## Given data
════════════════

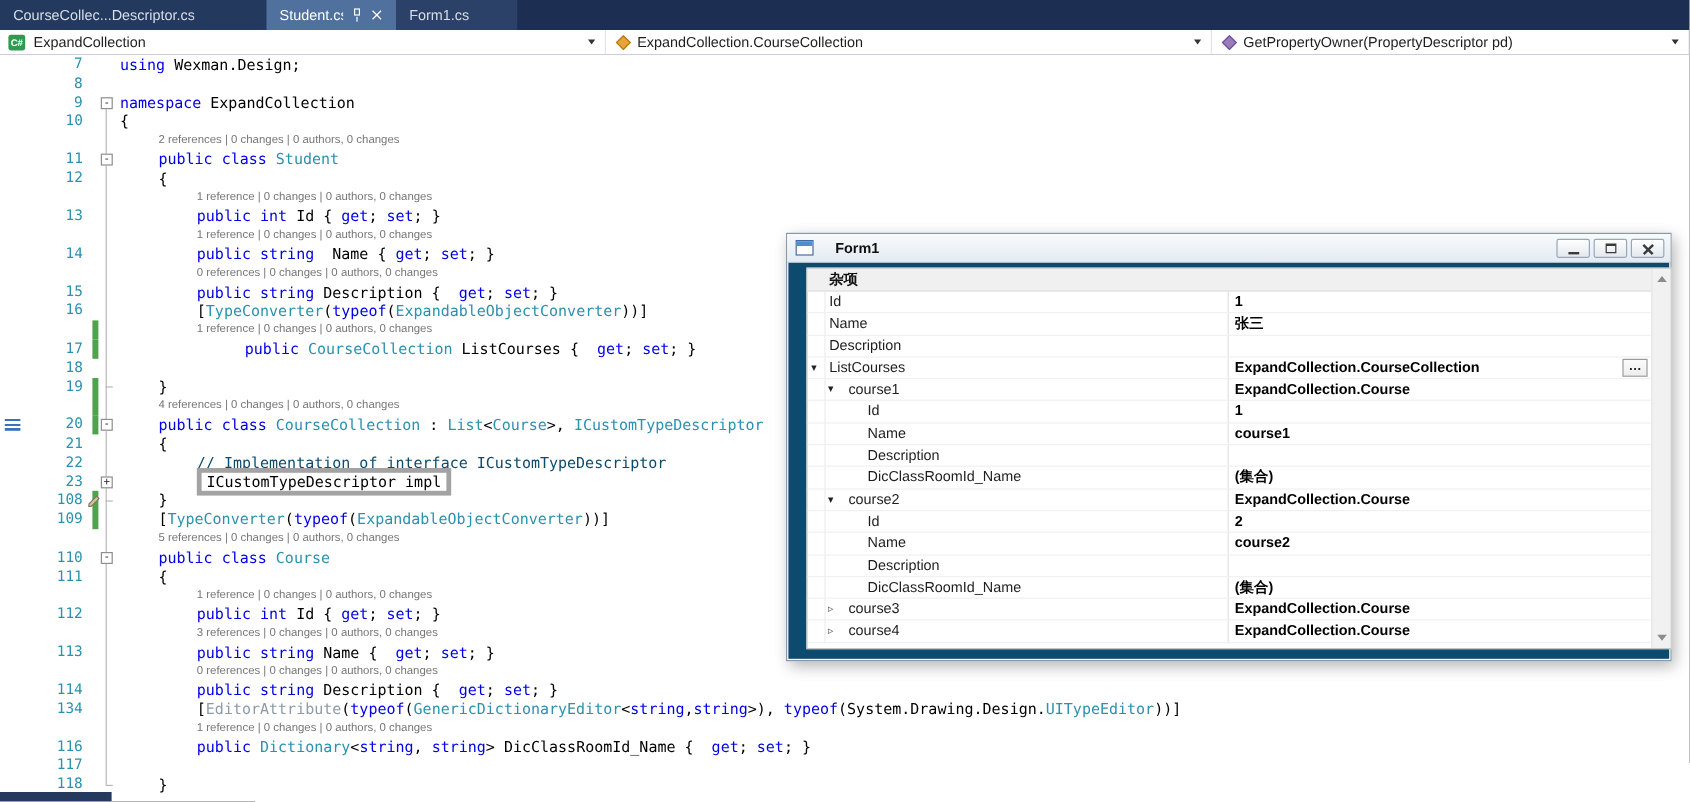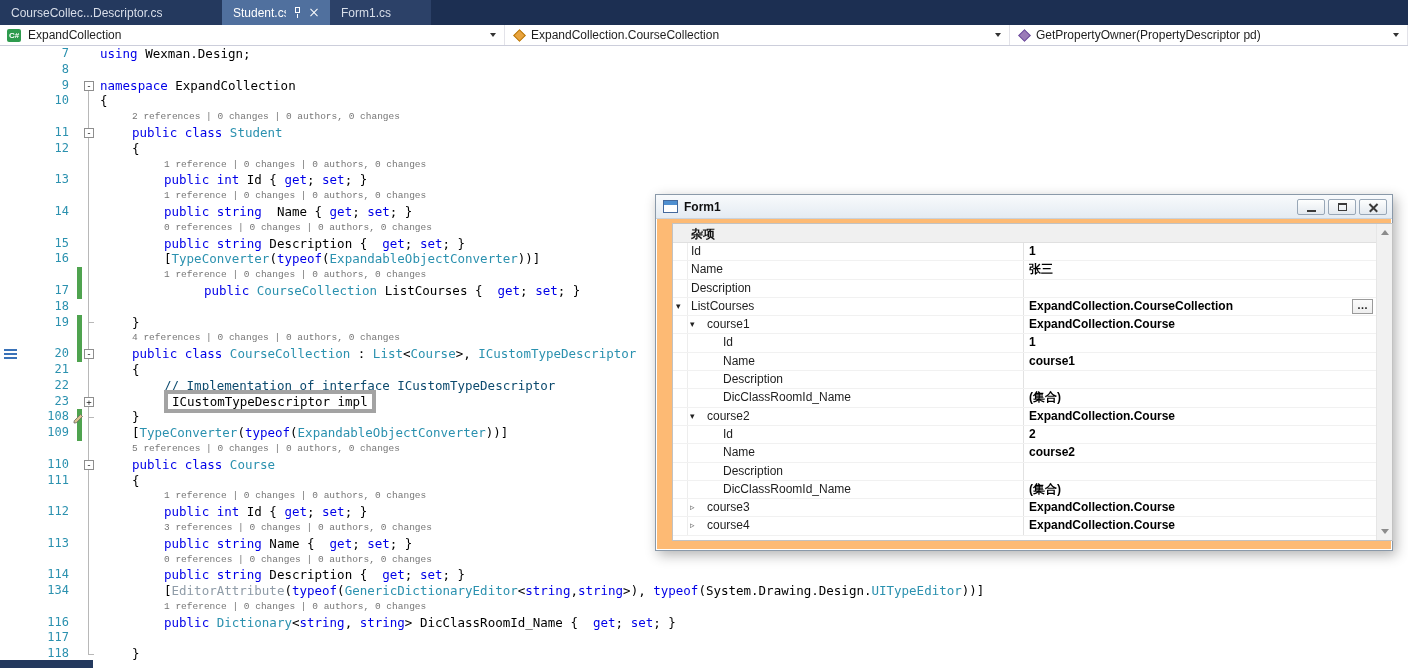--- a/index.html
+++ b/index.html
@@ -42,7 +42,7 @@
           font-family:"DejaVu Sans Mono", monospace; font-size:12px; line-height:15.8px; }
   .ccontent { position:absolute; top:0; font-family:"DejaVu Sans Mono", monospace; font-size:12.5px;
               line-height:15.8px; white-space:pre; color:#000; }
-  .ccontent.lens { font-family:Liberation Mono, monospace; font-size:9.5px; color:#767676; }
+  .ccontent.lens { font-family:Liberation Sans, sans-serif; font-size:9.5px; color:#767676; }
   .s-k { color:#0000E8; } .s-t { color:#2B91AF; } .s-c { color:#0c4a6e; } .s-p { color:#000; } .s-g { color:#8F9CA8; }
   .greenbar { position:absolute; left:77px; top:0; width:5px; height:100%; background:#4FA34F; }
   .obox { position:absolute; left:84px; top:3px; width:10px; height:10px; border:1px solid #8E8E8E;

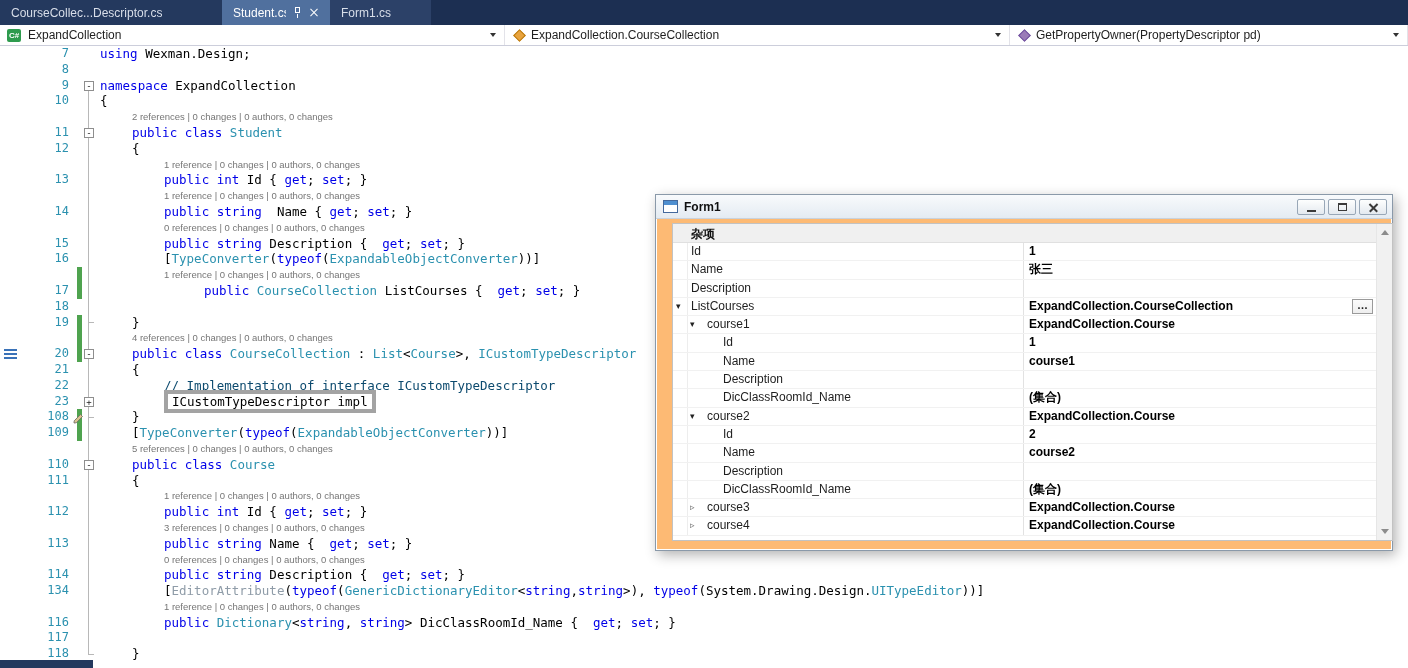--- a/index.html
+++ b/index.html
@@ -64,7 +64,7 @@
             display:flex; align-items:center; }
   .ficon { width:15px; height:13px; border:1px solid #44699C; background:#fff; margin-left:7px; position:relative; flex:0 0 auto; }
   .ficon::before { content:""; position:absolute; left:0; top:0; width:100%; height:4px; background:#4E8FD0; }
-  .fname { font-size:12px; font-weight:bold; color:#101010; margin-left:6px; }
+  .fname { font-size:12px; font-weight:bold; color:#101010; margin-left:18px; }
   .wbtns { position:absolute; right:5px; top:4px; display:flex; gap:3px; }
   .wb { width:28px; height:16px; border:1px solid #98A7B7; border-radius:2px;
         background:linear-gradient(#FDFEFE,#E4E9EF); position:relative; }

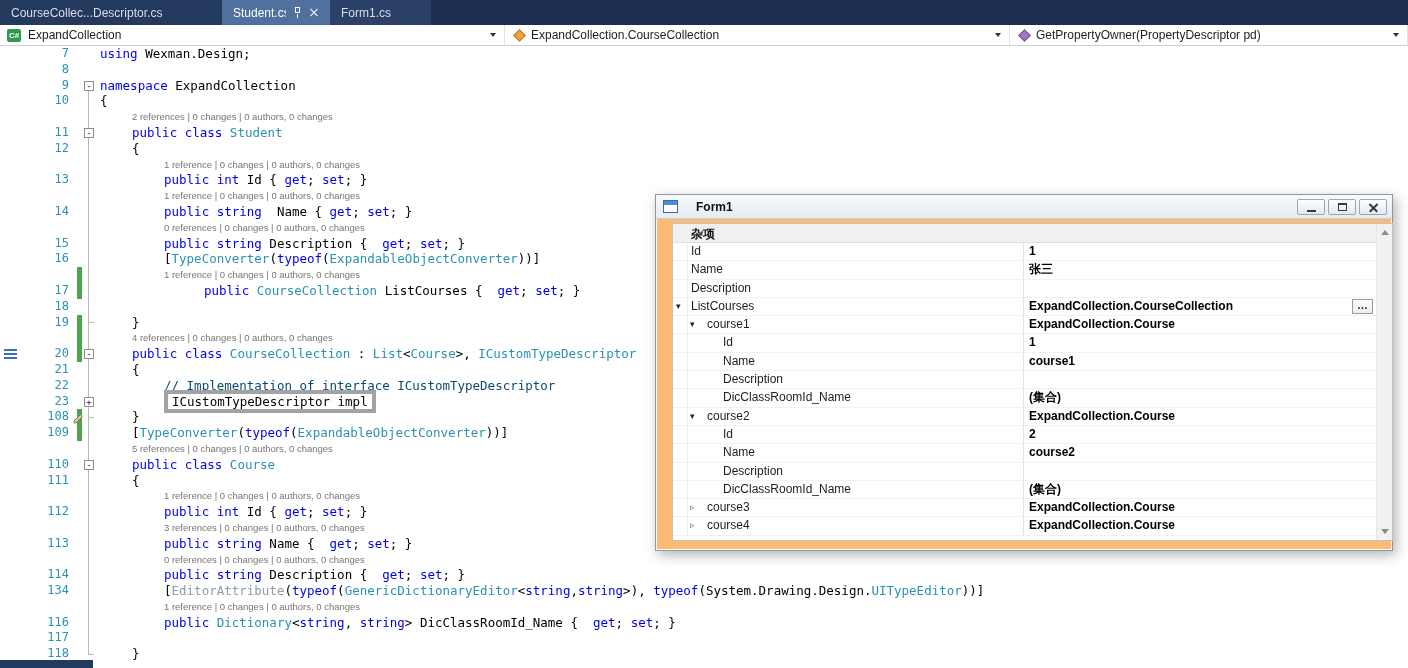--- a/index.html
+++ b/index.html
@@ -72,7 +72,7 @@
   .g-max { position:absolute; left:9px; top:3px; width:9px; height:8px; border:1px solid #3A3A3A; border-top-width:2px; }
   .gx1,.gx2 { position:absolute; left:8px; top:7px; width:11px; height:1.5px; background:#3A3A3A; }
   .gx1 { transform:rotate(45deg); } .gx2 { transform:rotate(-45deg); }
-  .fclient { position:absolute; left:1px; top:24px; right:1px; bottom:1px; background:#fdba74;padding-left:25px; }
+  .fclient { position:absolute; left:1px; top:24px; right:1px; bottom:1px; background:#0c4a6e;padding-left:25px; }
 
   
   .pgrid { position:absolute; left:15px; top:4px; width:721px; height:318px; border:1px solid #C2C2C2; background:#fff; }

════════════════

## How to complete this task
Copy out each line of the data in which the word "Liberation" appears.

## Answer area
-  .ccontent.lens { font-family:Liberation Mono, monospace; font-size:9.5px; color:#767676; }
+  .ccontent.lens { font-family:Liberation Sans, sans-serif; font-size:9.5px; color:#767676; }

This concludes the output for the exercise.